Authors: Bartoszek G, Fischer U, Grill E, Müller M, Nadolny S, Meyer G

Abstract
BACKGROUND: Joint contractures are a common phenomenon in older persons and are assessed by measuring the range of motion; however, little is known about the impact of joint contractures on activities of daily living (ADL).
OBJECTIVES: The aim of the study was to identify problems related to joint contracture of older persons in a geriatric setting using the international classification of functioning, disability and health (ICF) as a framework.
MATERIAL AND METHODS: A cross-sectional study was conducted between February and July 2013 in nursing homes (n=11) and geriatric rehabilitation hospitals (n=3) in North Rhine-Westphalia, Germany. The study population included persons aged ≥65 years with at least one diagnosis of joint contracture. If the participant was unable to adequately answer the best informed next of kin or staff nurse acted as a proxy. A questionnaire with 124 ICF categories was completed through face-to-face interviews with the participants.
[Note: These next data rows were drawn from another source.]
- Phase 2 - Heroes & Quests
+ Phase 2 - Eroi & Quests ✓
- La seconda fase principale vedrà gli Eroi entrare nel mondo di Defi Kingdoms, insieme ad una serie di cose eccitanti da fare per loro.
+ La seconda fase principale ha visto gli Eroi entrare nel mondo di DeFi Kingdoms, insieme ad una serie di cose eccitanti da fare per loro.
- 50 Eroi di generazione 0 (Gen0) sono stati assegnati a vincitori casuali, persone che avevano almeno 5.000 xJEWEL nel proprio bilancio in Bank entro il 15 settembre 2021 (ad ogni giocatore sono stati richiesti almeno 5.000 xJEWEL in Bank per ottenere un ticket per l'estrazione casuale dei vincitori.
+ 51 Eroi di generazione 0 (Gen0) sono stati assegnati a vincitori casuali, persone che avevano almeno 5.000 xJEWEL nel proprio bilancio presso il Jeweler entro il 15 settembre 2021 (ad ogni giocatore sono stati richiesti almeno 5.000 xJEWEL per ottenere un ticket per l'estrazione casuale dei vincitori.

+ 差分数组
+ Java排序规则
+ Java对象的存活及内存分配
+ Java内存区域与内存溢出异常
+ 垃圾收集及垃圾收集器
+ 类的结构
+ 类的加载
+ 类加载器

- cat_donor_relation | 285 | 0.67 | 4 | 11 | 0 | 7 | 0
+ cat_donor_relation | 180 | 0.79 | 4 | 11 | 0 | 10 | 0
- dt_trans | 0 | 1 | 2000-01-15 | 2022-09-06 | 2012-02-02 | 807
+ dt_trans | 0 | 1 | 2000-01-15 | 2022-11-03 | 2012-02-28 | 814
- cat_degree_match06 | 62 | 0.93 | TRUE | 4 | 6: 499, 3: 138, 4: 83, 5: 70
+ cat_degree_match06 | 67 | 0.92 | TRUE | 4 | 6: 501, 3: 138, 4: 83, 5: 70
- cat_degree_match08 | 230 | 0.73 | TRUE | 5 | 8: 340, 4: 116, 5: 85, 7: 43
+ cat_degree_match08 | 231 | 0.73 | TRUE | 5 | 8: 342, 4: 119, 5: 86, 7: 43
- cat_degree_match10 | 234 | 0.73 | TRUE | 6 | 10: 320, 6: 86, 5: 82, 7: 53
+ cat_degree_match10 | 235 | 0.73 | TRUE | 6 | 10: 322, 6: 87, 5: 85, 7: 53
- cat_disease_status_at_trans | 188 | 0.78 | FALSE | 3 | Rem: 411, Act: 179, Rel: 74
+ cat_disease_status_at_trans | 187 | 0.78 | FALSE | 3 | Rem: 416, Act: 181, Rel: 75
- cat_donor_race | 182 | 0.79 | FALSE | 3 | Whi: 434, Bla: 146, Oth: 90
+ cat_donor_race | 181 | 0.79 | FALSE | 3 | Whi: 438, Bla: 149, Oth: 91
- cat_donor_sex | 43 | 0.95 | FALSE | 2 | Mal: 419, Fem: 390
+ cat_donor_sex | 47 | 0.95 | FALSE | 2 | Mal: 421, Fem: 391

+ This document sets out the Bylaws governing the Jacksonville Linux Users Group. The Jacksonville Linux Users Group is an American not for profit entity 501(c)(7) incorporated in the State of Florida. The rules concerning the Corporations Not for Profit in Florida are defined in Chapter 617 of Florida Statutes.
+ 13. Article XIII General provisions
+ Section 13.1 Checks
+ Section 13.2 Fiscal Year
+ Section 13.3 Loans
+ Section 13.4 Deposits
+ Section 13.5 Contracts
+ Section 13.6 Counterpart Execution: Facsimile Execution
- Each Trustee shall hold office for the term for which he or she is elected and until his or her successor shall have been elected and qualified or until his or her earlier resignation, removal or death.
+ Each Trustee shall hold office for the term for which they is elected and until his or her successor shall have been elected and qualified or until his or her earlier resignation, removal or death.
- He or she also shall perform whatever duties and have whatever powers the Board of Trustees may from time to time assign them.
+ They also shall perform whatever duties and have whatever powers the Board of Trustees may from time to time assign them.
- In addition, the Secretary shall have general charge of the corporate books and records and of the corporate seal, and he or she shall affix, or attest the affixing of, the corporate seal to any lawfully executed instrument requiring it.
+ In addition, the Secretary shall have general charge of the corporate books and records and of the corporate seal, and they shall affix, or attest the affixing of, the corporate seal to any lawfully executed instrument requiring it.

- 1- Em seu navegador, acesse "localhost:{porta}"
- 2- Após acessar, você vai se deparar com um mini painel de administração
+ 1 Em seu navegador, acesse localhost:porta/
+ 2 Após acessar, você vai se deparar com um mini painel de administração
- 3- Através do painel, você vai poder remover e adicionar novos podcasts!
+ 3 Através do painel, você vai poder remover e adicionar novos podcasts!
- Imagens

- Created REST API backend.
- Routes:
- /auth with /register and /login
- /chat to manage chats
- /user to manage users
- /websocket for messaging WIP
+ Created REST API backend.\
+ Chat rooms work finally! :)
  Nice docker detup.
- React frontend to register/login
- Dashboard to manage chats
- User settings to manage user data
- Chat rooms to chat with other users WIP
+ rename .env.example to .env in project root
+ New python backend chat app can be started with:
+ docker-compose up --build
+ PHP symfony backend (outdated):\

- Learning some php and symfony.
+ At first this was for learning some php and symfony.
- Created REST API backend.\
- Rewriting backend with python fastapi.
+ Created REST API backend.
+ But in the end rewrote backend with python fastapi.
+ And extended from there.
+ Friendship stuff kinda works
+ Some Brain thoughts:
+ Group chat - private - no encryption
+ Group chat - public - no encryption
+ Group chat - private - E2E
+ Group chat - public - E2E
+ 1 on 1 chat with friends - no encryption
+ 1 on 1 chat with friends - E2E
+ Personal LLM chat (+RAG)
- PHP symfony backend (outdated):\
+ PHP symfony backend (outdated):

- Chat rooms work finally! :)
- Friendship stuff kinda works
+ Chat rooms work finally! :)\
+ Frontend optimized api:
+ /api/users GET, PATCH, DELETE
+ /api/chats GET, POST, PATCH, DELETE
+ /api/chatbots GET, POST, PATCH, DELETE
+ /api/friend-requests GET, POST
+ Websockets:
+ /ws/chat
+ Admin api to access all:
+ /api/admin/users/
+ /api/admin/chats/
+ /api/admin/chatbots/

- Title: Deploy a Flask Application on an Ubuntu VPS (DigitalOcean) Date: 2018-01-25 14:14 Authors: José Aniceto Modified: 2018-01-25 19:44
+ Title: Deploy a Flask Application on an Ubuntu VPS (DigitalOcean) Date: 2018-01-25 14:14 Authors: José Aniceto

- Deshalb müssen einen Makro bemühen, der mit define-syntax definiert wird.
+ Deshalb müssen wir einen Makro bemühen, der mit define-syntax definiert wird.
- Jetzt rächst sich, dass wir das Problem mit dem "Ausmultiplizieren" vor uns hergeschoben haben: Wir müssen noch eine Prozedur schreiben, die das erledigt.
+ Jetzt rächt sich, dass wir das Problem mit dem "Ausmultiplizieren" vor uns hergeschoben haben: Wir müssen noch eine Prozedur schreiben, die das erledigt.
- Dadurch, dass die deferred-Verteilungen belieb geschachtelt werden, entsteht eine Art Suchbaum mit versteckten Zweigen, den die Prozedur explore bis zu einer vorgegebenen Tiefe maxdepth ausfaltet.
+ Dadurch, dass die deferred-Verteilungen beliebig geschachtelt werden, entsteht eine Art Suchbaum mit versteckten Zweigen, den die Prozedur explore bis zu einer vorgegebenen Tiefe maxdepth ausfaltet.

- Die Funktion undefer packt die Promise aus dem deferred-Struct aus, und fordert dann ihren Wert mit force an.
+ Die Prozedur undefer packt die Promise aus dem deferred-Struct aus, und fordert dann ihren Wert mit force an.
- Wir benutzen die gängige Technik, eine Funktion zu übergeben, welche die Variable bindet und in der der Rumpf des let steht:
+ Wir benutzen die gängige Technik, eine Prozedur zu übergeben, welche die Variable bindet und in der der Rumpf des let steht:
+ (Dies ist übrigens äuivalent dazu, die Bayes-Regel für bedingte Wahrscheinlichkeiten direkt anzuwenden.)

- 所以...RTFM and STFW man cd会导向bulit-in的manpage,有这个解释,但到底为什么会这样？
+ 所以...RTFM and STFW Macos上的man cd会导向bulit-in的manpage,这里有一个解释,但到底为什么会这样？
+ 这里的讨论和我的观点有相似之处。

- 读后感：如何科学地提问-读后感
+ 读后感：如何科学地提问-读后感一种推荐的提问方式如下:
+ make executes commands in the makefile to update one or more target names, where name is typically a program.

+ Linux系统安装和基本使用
RESULTS: A total of 149 participants were included in the study. The mean age was 77.6±6.9 years and 69.8% were women. Problems in climbing (94.0%), walking long distances (92.6%) and kneeling (92.6%) were most frequently identified. The most often identified facilitators in environmental factors were health services, systems and policies (93.2%), whereas the leading barrier was climate (30.3%).
CONCLUSION: Joint contractures have a huge impact on functioning and social participation and particularly on personal mobility. From the nursing and rehabilitation perspective, assessments should not only measure joint mobility but also determine and quantify the consequences of contractures on ADL.